_Data for this exercise_:

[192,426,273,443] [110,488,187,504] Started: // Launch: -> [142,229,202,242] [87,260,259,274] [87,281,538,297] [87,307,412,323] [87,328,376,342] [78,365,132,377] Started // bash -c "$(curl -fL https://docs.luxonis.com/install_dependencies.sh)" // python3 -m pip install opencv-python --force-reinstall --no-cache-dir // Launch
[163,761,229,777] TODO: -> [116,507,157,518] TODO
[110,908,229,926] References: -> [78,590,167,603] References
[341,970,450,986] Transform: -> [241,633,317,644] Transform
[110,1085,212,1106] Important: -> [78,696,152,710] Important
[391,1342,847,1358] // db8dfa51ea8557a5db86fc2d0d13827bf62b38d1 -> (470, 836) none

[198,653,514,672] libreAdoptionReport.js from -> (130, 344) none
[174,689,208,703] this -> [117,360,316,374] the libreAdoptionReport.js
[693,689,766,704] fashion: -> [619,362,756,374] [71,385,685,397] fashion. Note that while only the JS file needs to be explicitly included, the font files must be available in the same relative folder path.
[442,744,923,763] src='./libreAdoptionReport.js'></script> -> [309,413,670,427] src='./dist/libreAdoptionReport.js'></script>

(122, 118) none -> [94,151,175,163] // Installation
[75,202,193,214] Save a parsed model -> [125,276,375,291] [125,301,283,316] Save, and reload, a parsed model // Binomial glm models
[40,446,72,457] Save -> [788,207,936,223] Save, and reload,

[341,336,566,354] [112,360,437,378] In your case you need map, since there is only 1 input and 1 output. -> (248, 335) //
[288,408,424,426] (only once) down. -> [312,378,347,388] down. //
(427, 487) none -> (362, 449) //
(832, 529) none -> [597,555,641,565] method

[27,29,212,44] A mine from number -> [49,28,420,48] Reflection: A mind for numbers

_What is being asked_: In the records above, copy exactly the lines from the one that contains "[288,408,424,426] (only once)" through the last, and nothing else.

_Output of the task_:
[288,408,424,426] (only once) down. -> [312,378,347,388] down. //
(427, 487) none -> (362, 449) //
(832, 529) none -> [597,555,641,565] method

[27,29,212,44] A mine from number -> [49,28,420,48] Reflection: A mind for numbers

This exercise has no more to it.